_What the exercise asks_. When duplicating the records beneath this instruction, omit every picture and keep all else exact.

─── Data provided ───

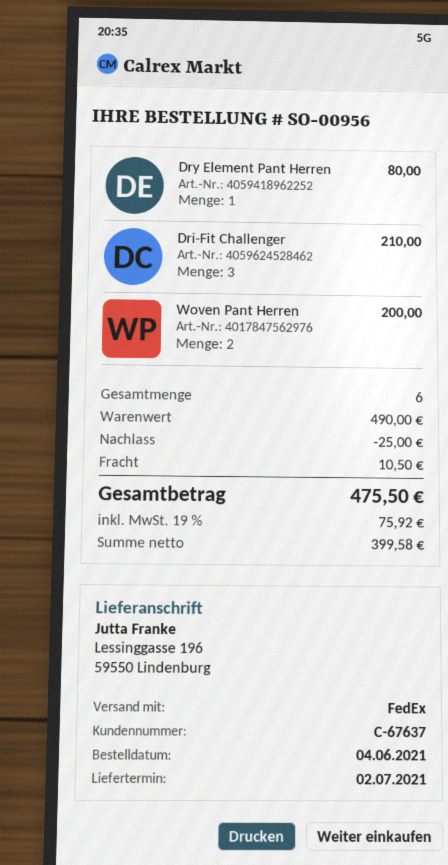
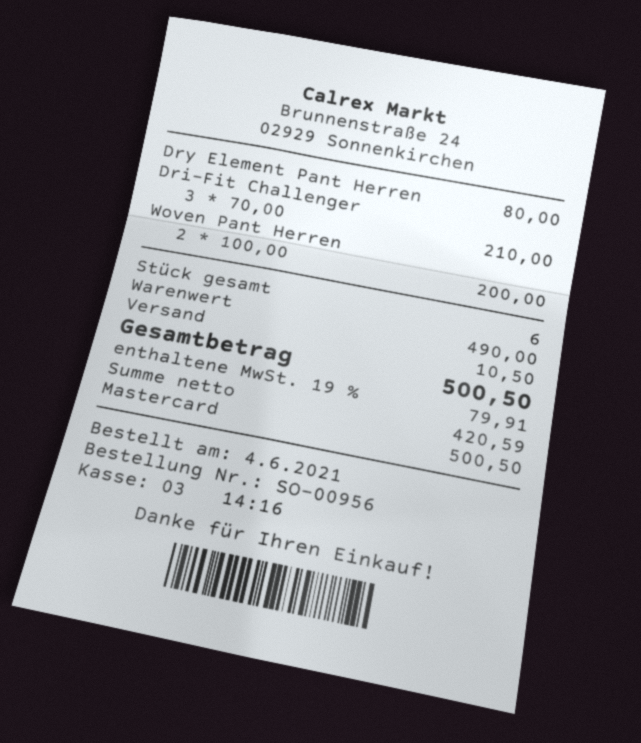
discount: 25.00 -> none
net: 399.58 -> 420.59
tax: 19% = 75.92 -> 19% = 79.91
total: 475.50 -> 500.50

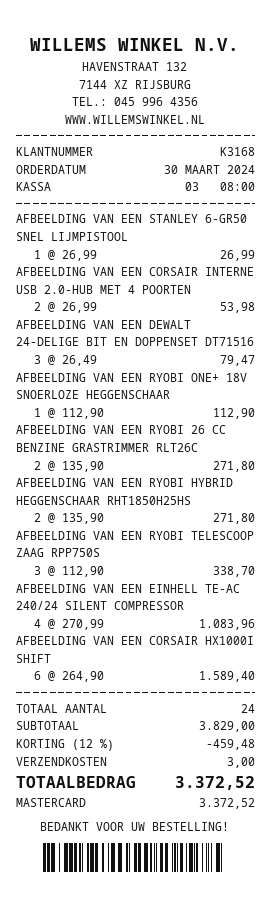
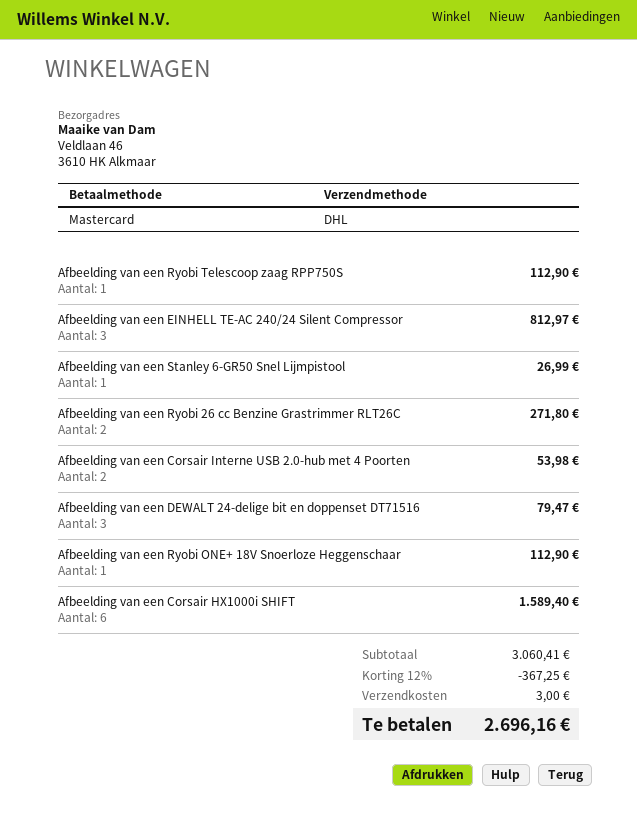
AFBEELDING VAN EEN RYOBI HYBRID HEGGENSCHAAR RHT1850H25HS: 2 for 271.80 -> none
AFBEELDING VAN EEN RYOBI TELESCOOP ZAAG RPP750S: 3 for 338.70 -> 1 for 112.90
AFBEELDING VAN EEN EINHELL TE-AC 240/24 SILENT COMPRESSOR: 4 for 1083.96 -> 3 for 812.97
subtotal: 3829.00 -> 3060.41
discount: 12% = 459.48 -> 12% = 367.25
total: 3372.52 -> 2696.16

───

_Finished exercise_.
discount: 25.00 -> none
net: 399.58 -> 420.59
tax: 19% = 75.92 -> 19% = 79.91
total: 475.50 -> 500.50

AFBEELDING VAN EEN RYOBI HYBRID HEGGENSCHAAR RHT1850H25HS: 2 for 271.80 -> none
AFBEELDING VAN EEN RYOBI TELESCOOP ZAAG RPP750S: 3 for 338.70 -> 1 for 112.90
AFBEELDING VAN EEN EINHELL TE-AC 240/24 SILENT COMPRESSOR: 4 for 1083.96 -> 3 for 812.97
subtotal: 3829.00 -> 3060.41
discount: 12% = 459.48 -> 12% = 367.25
total: 3372.52 -> 2696.16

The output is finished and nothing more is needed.